You are great at sacrificing for your goals, but do you know what you’re not willing to sacrifice?
4. Your relationships are more like transactions
Most of your relationships are defined by one characteristic: competition.
Your colleagues compete with you for promotions, raises, and projects. You might work as a team but you think as an individual. You connect with your colleagues at arms-length. Keeping them at a safe and manageable distance.
You sometimes refer to your friends as your networks. The dynamic of your friendships is one-sided. You tend to dominate the conversation with how well you’re doing or subtly hint at how important you are.

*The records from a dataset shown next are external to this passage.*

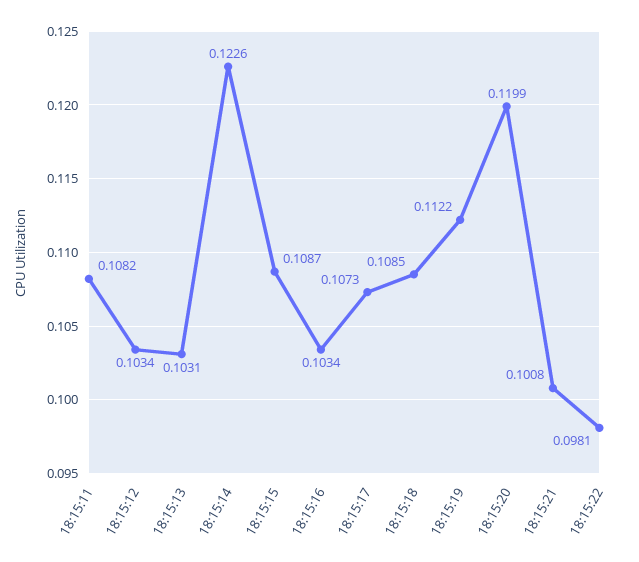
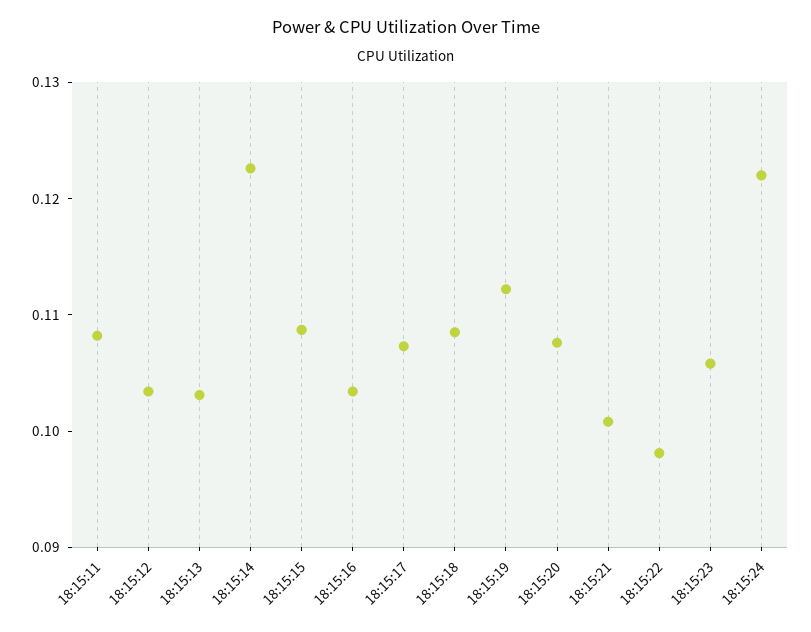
18:15:20: 0.1199 -> 0.108
18:15:23: none -> 0.106
18:15:24: none -> 0.122

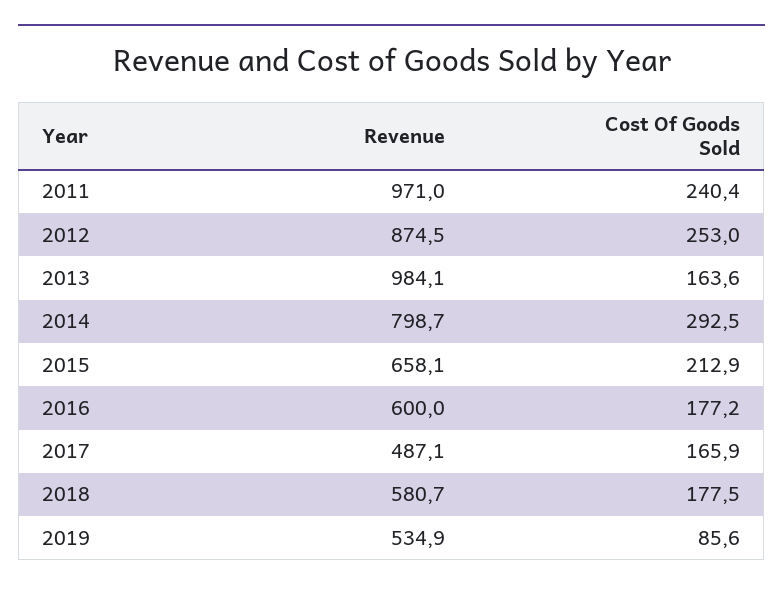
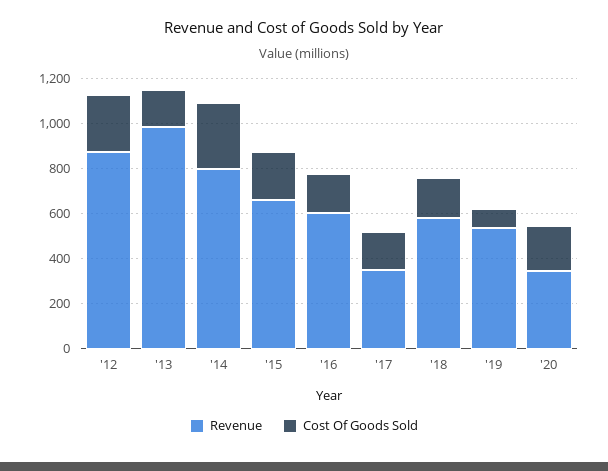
Revenue, 2011: 971 -> none
Cost Of Goods Sold, 2011: 240.4 -> none
Revenue, 2017: 487.1 -> 350
Revenue, '20: none -> 350
Cost Of Goods Sold, '20: none -> 200

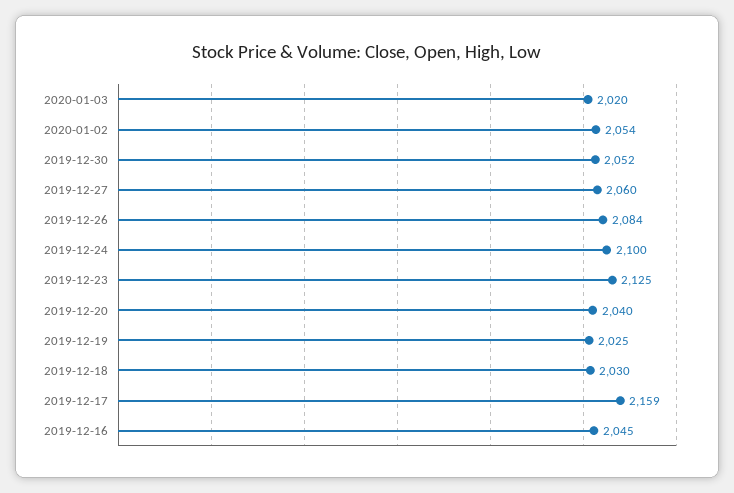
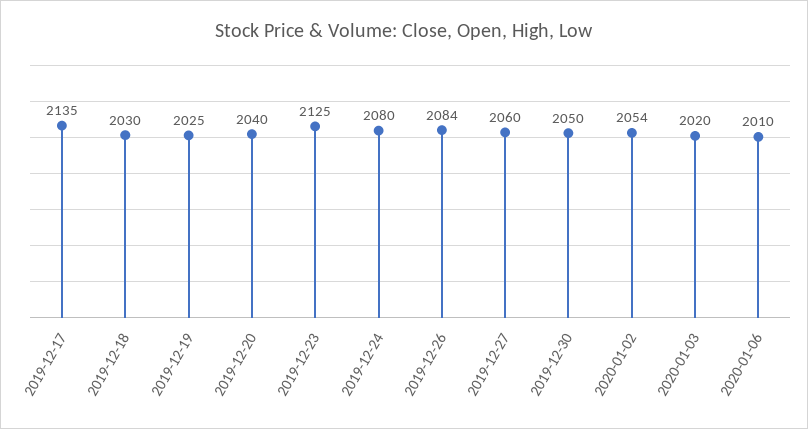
2019-12-30: 2052 -> 2050
2019-12-24: 2100 -> 2080
2019-12-17: 2159 -> 2135
2019-12-16: 2045 -> none
2020-01-06: none -> 2010

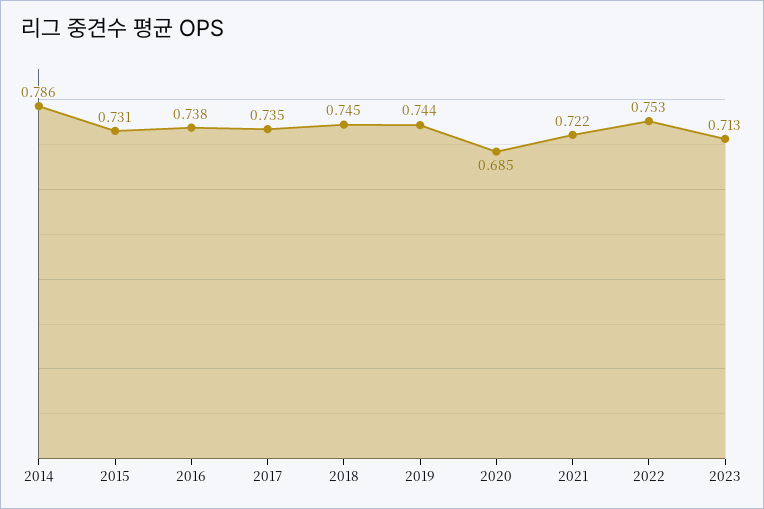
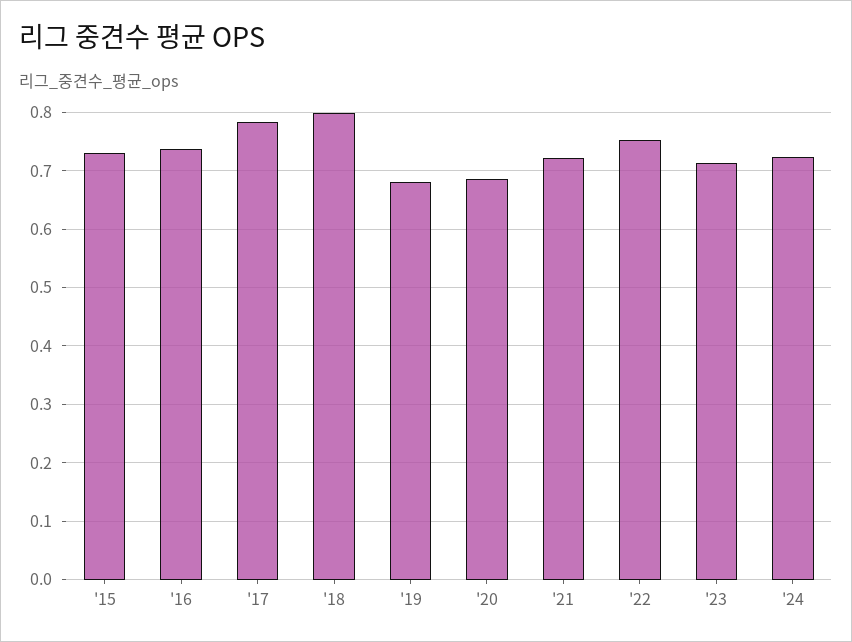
2014: 0.786 -> none
2017: 0.735 -> 0.78
2018: 0.745 -> 0.8
2019: 0.744 -> 0.68
'24: none -> 0.72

5. Your view of the world is from a high pedestal
The view from the pedestal is nice. You can admire the great landscape and see the path you are on. The wind is blowing on your face and the journey is beckoning.
But you are lonely. Many insecure overachievers have an undercurrent of loneliness. An unwavering feeling that no one truly understands them. The lonely quest for greatness you might think to yourself. A bargain you’ve made.
To compensate, you use your achievements to attempt to replicate the love and glory from strangers that you want from your friends and family. But it flows in only one direction. Much like an Olympian receiving a medal.
But it doesn’t have to be that way. You still have a choice to get off the pedestal without hindering your ability to achieve your goals. Humble yourself. You are not the most important thing in the world.
Summary:
“Your insecurities may have helped to get you where you are today, but are they still working for you? Is it time to acknowledge that you have “made it” and to start enjoying the experience a little bit more?” — Laura Empson
Intelligence is knowing ahead of time when you need to start. Wisdom is having the awareness of when it is time to quit.
You might think that your insecurities are good. By definition, they have gotten everything you enjoy in life so far. A great career, money and status. But what is the limit? When do they stop being useful?
Sooner or later, your insecurities will cease to be an asset and start being a liability. One day there might not be anything else to aim for. No more achievements, no more goals. What would give your life meaning then?
What can you do about it?
Notice your triggers — What conversations or topics trigger your insecurity? Which people tend to bring that side of you out? Are there certain environments you should avoid?
Create a new definition of success — Success is subjective. You get to decide how you measure your life. Create a definition of success that doesn’t produce its own opposite. Time with family, connection with nature, and impact on your local community.
Compile evidence — Create a folder of ‘wins’. This will help to remind you that you’re doing great when that voice comes out that you’re worthless.
See a trained professional — You are not alone. And sometimes it is hard to see the label when you’re inside the bottle. A trained professional can help you manage and develop personalized strategies.